One of my biggest struggles is something I refer to as "trauma brain." Its thought processes associated with the high level of trauma that comes with being a survivor of child sex trafficking. Trauma brain tells me that I am not safe. It tells me that I have been found and am going to be hurt. It tells me that I will never truly escape my traffickers.
Yesterday, trauma brain was in full force. I was anxious from standing in line at the grocery store. I'd had a stressful therapy session the day before. I hadn't eaten, had barely had any good sleep.
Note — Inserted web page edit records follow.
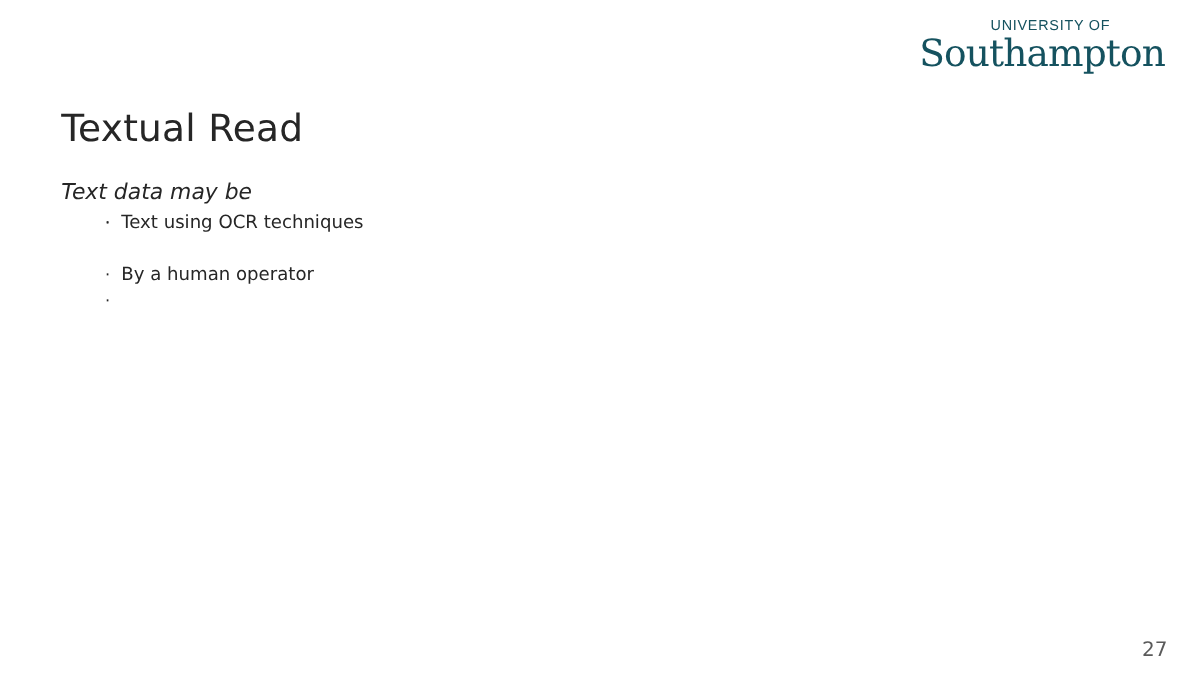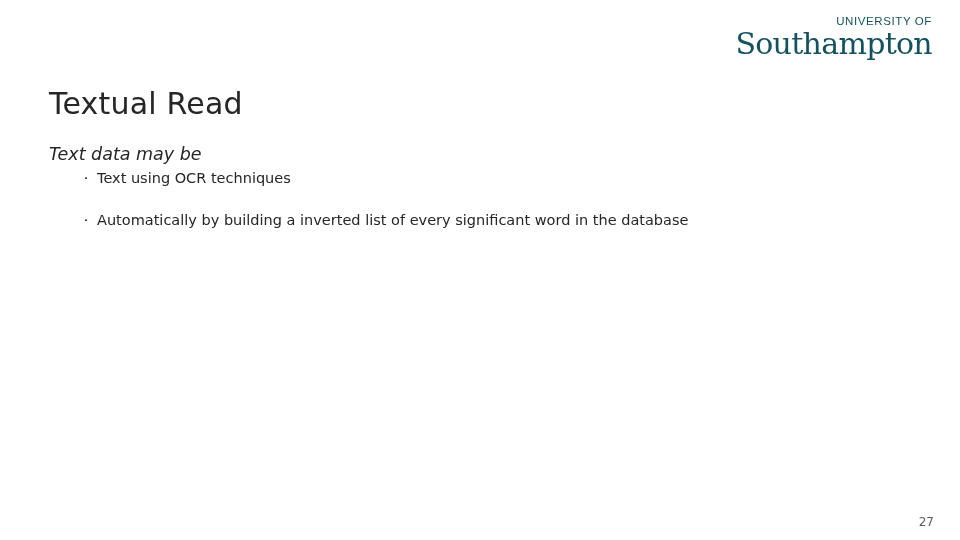--- a/index.html
+++ b/index.html
@@ -29,7 +29,7 @@
     position: absolute;
     top: 16px;
     right: 28px;
-    text-align: right;
+    text-align: left;
     line-height: 1;
     color: #15525f;
     user-select: none;

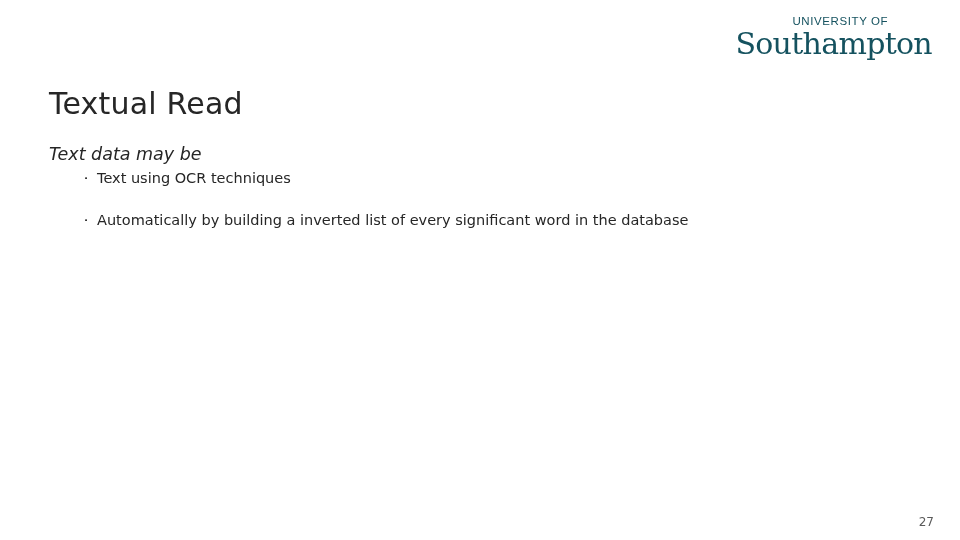--- a/index.html
+++ b/index.html
@@ -157,6 +157,7 @@
     <div class="lvl2-group">
       <p class="lvl2">
         <span class="bullet">·</span>
+        <span class="bullet-text">By a human operator</span>
       </p>
       <p class="lvl2">
         <span class="bullet">·</span>

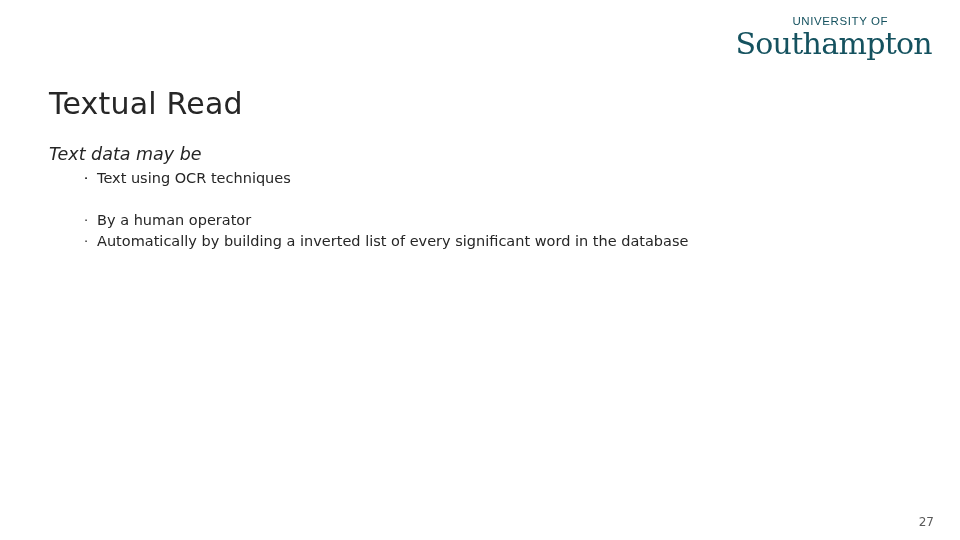--- a/index.html
+++ b/index.html
@@ -161,7 +161,6 @@
       </p>
       <p class="lvl2">
         <span class="bullet">·</span>
-        <span class="bullet-text">Automatically by building a inverted list of every significant word in the database</span>
       </p>
     </div>
 

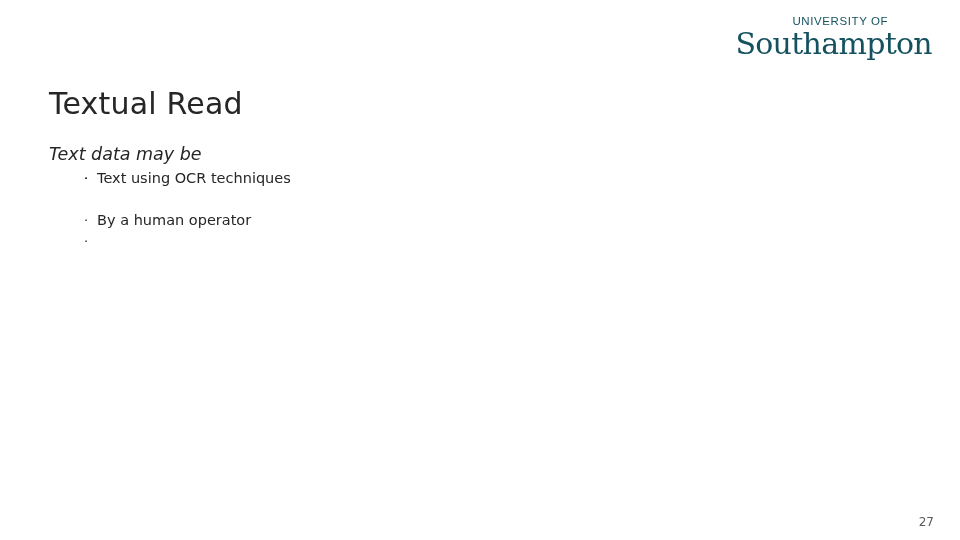--- a/index.html
+++ b/index.html
@@ -122,7 +122,7 @@
     position: absolute;
     right: 26px;
     bottom: 12px;
-    font-size: 12px;
+    font-size: 16px;
     color: #5a5a5a;
     line-height: 1;
   }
All things that exacerbate my trauma responses.
So when I saw a vehicle that looked like one my trafficker drives that was being driven by someone who resembled one of my trafficker's associates, trauma brain kicked in to tell me that I was about to be caught.
With shaking hands, I dialed the number of my voice of reason. When I heard her voice on the other end of the line, I suddenly felt like I could breathe again. She reassured me that I was safe. She reassured me that I was not going to be hurt. She reassured me that I could be, and was, free.
Sometimes, I need intense intervention. Sometimes, I need someone to sit with me and hold me while I panic. Sometimes, I need emergency care. But yesterday, all I needed was someone to tell trauma brain to be quiet.
The women at Safe House Project are always there to do each of those things. I know that when trauma brain gets the best of me, my voices of reason are just a phone call away. Safe House Project does so many important things, so many big, take on the world kind of projects. But what I love most about them as a survivor is their willingness to do the little things, too. Like talking on the phone with me as she prepares dinner for her family to just be a voice of reason reminding me that I'm okay. I love them for loving me.